■ WHAT THE TASK REQUIRES
Looking through the entries, count each line where the string "letter" occurs, and write only the total.

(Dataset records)
# # #
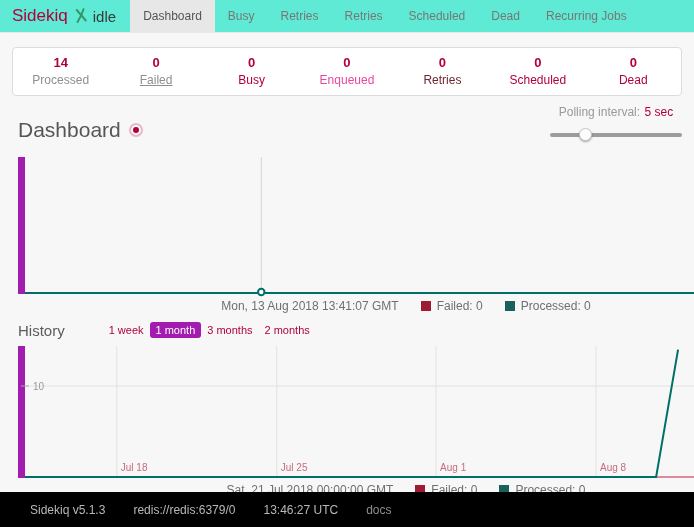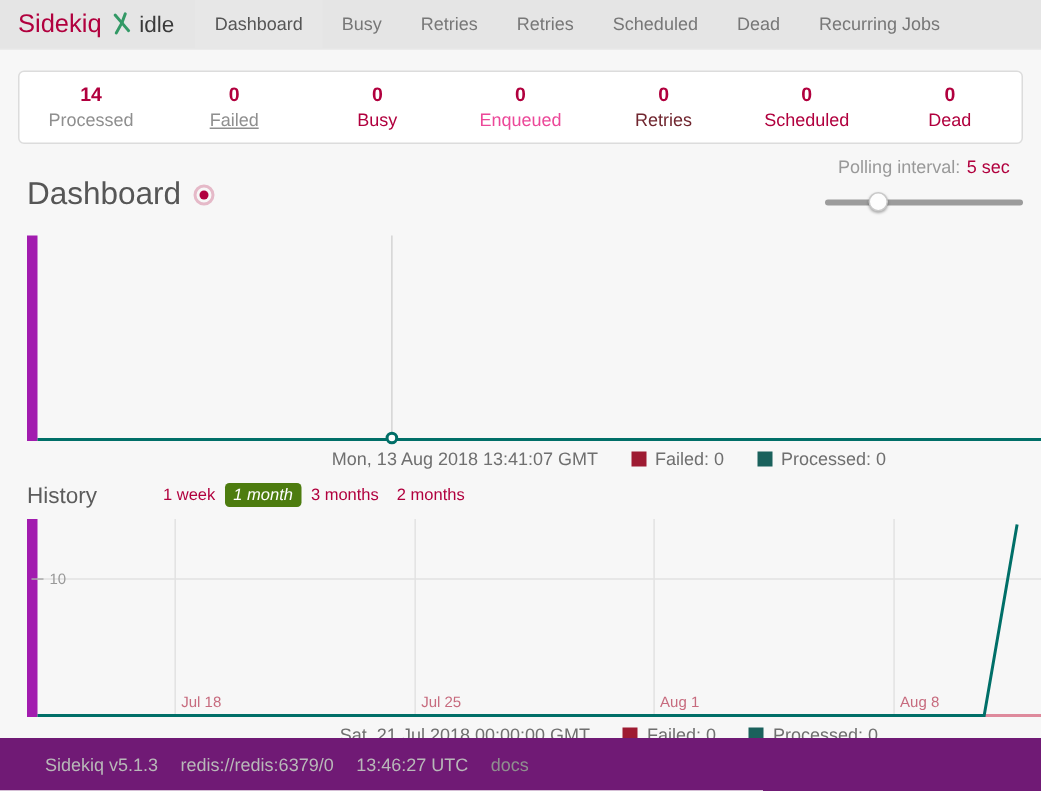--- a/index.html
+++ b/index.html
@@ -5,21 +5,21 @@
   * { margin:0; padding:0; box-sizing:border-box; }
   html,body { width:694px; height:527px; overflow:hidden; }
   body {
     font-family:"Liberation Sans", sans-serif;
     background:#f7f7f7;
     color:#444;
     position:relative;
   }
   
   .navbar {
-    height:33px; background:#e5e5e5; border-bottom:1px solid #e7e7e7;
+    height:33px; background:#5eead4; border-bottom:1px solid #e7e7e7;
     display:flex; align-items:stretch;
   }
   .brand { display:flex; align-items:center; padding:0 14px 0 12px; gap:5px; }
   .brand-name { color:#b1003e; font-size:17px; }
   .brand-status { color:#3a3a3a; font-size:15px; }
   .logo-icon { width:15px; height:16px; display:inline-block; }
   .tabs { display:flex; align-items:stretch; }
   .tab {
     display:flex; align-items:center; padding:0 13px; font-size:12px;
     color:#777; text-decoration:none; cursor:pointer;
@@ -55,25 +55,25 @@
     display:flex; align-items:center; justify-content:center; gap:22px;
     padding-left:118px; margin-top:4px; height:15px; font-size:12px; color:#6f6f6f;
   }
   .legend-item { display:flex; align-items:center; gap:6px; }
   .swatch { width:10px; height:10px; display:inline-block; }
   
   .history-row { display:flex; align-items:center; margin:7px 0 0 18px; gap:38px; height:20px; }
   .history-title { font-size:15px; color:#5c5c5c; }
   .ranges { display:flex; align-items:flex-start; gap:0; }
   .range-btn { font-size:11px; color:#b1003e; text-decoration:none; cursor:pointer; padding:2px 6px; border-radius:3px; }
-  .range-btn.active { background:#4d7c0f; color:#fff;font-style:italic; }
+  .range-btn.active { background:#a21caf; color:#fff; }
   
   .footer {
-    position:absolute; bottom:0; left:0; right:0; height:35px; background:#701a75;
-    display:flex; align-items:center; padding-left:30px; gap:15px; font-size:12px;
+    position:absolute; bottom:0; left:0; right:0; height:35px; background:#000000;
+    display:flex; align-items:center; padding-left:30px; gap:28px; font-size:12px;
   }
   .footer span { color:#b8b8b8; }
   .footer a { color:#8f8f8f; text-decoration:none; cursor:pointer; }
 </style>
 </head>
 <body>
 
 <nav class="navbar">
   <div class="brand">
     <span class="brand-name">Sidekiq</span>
# # #
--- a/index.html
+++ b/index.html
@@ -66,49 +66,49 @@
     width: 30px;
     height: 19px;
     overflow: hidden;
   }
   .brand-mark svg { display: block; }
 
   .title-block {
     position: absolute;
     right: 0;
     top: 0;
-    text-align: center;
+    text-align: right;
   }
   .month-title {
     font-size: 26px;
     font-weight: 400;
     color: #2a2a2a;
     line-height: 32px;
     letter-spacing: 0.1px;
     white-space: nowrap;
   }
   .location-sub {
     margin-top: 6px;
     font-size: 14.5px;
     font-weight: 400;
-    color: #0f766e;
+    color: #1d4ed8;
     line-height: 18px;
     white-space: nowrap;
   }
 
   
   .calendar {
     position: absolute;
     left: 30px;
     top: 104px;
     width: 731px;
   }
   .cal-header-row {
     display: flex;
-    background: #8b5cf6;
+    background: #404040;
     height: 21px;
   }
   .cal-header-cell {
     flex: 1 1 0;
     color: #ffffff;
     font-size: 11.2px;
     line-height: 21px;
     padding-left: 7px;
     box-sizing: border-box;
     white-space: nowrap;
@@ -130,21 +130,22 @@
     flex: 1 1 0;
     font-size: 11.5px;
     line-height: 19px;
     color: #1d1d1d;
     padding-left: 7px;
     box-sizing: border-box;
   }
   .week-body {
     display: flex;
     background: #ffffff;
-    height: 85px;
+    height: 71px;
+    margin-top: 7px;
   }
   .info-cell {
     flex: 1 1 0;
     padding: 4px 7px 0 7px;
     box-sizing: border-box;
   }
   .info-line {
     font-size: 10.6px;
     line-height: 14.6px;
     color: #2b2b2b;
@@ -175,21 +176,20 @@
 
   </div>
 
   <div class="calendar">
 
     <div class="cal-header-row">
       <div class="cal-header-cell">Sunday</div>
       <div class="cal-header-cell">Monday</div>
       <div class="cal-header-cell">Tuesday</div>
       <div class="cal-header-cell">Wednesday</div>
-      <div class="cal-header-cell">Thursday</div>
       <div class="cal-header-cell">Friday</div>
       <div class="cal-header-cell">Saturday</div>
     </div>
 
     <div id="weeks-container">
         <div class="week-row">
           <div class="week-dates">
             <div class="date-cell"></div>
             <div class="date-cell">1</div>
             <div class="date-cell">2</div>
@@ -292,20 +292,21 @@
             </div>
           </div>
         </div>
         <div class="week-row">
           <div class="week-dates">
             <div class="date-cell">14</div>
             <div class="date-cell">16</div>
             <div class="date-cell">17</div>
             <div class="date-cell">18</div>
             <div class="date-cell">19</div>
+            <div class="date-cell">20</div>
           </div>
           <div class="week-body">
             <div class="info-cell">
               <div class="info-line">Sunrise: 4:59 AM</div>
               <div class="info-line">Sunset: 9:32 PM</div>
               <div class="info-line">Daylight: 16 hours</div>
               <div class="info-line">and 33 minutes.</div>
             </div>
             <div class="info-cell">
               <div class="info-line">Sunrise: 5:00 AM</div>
# # #
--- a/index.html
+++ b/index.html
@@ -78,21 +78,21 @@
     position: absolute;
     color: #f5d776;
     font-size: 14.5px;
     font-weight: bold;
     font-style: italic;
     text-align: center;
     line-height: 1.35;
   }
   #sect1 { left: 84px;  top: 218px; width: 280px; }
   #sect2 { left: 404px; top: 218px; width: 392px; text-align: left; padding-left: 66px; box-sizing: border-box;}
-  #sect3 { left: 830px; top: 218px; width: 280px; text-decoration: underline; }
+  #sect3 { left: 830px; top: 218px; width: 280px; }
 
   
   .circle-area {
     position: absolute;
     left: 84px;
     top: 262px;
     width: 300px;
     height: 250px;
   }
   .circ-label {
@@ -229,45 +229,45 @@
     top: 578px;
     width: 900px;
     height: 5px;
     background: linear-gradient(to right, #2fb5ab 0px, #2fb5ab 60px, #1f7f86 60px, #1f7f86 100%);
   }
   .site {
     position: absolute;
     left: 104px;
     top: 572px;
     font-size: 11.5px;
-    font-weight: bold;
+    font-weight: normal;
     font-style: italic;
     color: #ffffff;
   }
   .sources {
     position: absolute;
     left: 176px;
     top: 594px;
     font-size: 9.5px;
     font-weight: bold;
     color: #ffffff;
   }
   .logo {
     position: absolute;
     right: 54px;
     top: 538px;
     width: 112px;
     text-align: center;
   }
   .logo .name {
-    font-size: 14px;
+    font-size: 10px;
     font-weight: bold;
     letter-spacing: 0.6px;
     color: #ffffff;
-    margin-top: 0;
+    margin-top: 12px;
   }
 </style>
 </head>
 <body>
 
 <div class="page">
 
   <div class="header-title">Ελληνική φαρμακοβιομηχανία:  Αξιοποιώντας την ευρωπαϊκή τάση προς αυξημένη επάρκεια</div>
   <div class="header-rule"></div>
# # #
■ FINISHED TASK
2